Default policies for IPsec connectivity

Initiator

The following sections list the supported policy combinations when Azure is the initiator for the tunnel.

Phase-1

  • AES_256, SHA1, DH_GROUP_2
  • AES_256, SHA_256, DH_GROUP_2
  • AES_128, SHA1, DH_GROUP_2
  • AES_128, SHA_256, DH_GROUP_2

Phase-2

  • GCM_AES_256, GCM_AES_256, PFS_NONE
  • AES_256, SHA_1, PFS_NONE
  • AES_256, SHA_256, PFS_NONE
  • AES_128, SHA_1, PFS_NONE

Responder

The following sections list the supported policy combinations when Azure is the responder for the tunnel.

Phase-1

  • AES_256, SHA1, DH_GROUP_2
  • AES_256, SHA_256, DH_GROUP_2
  • AES_128, SHA1, DH_GROUP_2
  • AES_128, SHA_256, DH_GROUP_2

Phase-2

  • GCM_AES_256, GCM_AES_256, PFS_NONE
  • AES_256, SHA_1, PFS_NONE
  • AES_256, SHA_256, PFS_NONE
  • AES_128, SHA_1, PFS_NONE
  • AES_256, SHA_1, PFS_1
  • AES_256, SHA_1, PFS_2
  • AES_256, SHA_1, PFS_14
  • AES_128, SHA_1, PFS_1
  • AES_128, SHA_1, PFS_2
  • AES_128, SHA_1, PFS_14
  • AES_256, SHA_256, PFS_1
  • AES_256, SHA_256, PFS_2
  • AES_256, SHA_256, PFS_14
  • AES_256, SHA_1, PFS_24
  • AES_256, SHA_256, PFS_24
  • AES_128, SHA_256, PFS_NONE
  • AES_128, SHA_256, PFS_1
  • AES_128, SHA_256, PFS_2
  • AES_128, SHA_256, PFS_14

Does everything need to match between the virtual hub vpngateway policy and my on-premises SDWAN/VPN device or SD-WAN configuration?

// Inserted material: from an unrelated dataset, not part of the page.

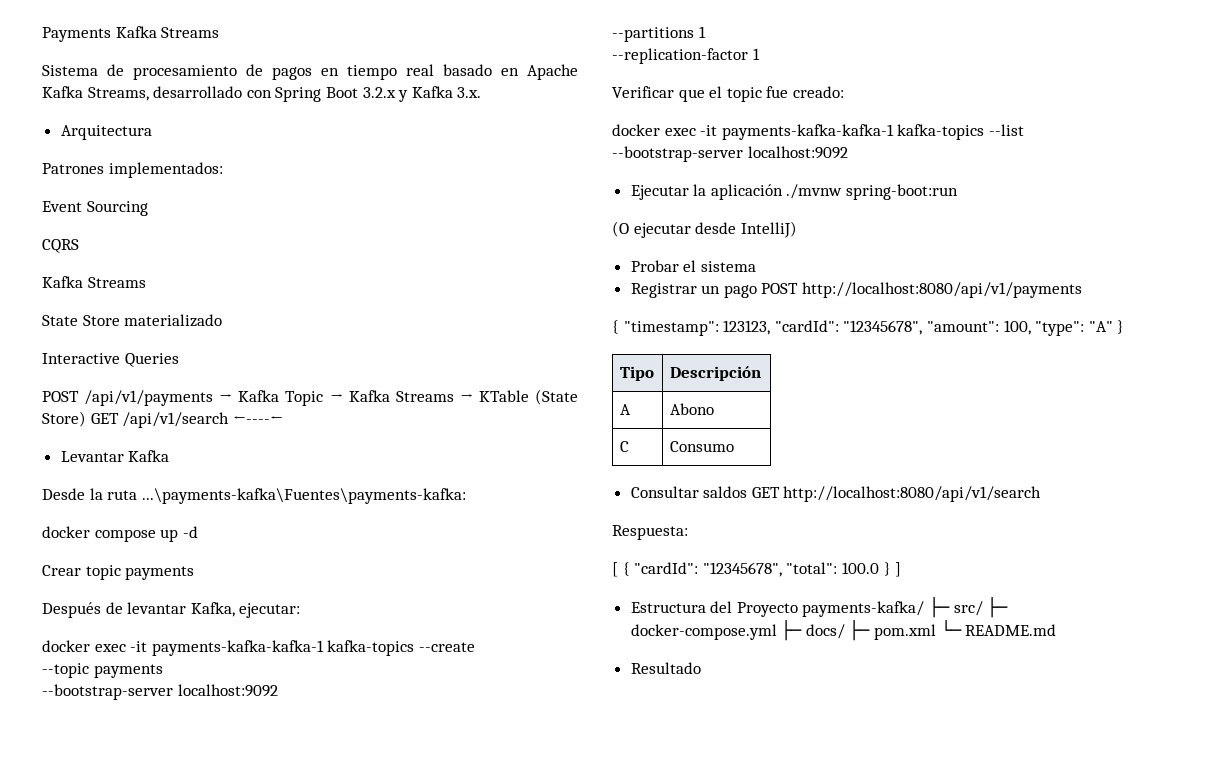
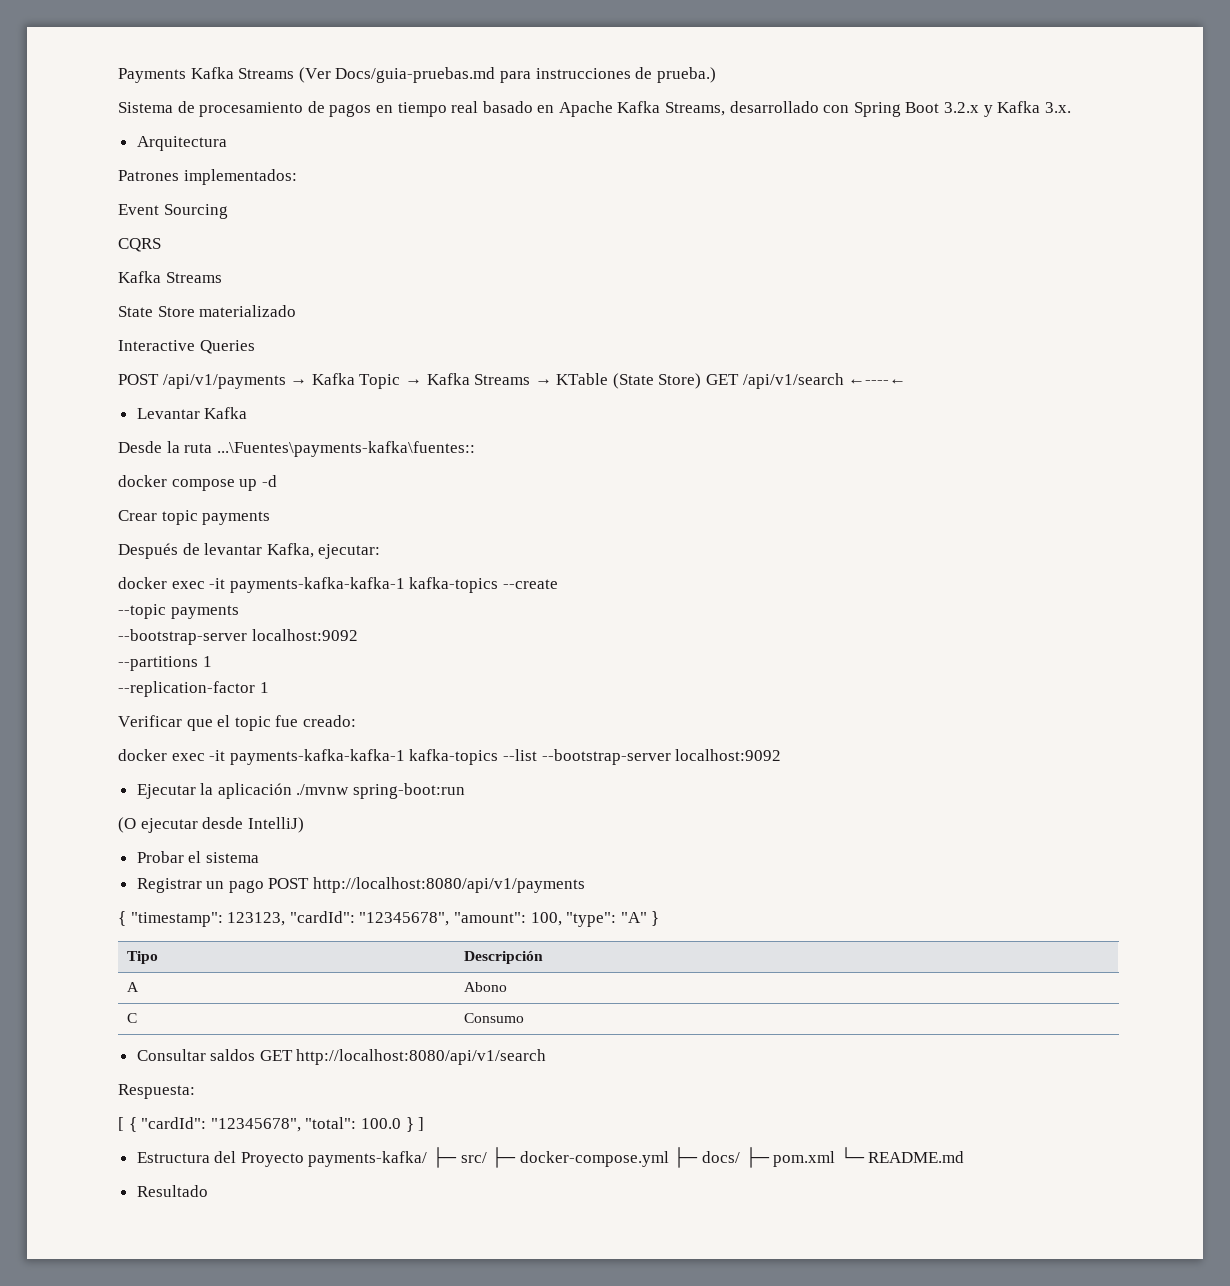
- Payments Kafka Streams
+ Payments Kafka Streams (Ver Docs/guia-pruebas.md para instrucciones de prueba.)
- Desde la ruta ...\payments-kafka\Fuentes\payments-kafka:
+ Desde la ruta ...\Fuentes\payments-kafka\fuentes::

Your on-premises SDWAN/VPN device or SD-WAN configuration must match or contain the following algorithms and parameters, which you specify in the Azure IPsec/IKE policy.

  • IKE encryption algorithm
  • IKE integrity algorithm
  • DH Group
  • IPsec encryption algorithm
  • IPsec integrity algorithm
  • PFS Group

Next steps

For more information about Virtual WAN, see About Azure Virtual WAN and the Azure Virtual WAN FAQ.

For any additional information, please send an email to azurevirtualwan@microsoft.com. Include your company name in “[ ]” in the subject line.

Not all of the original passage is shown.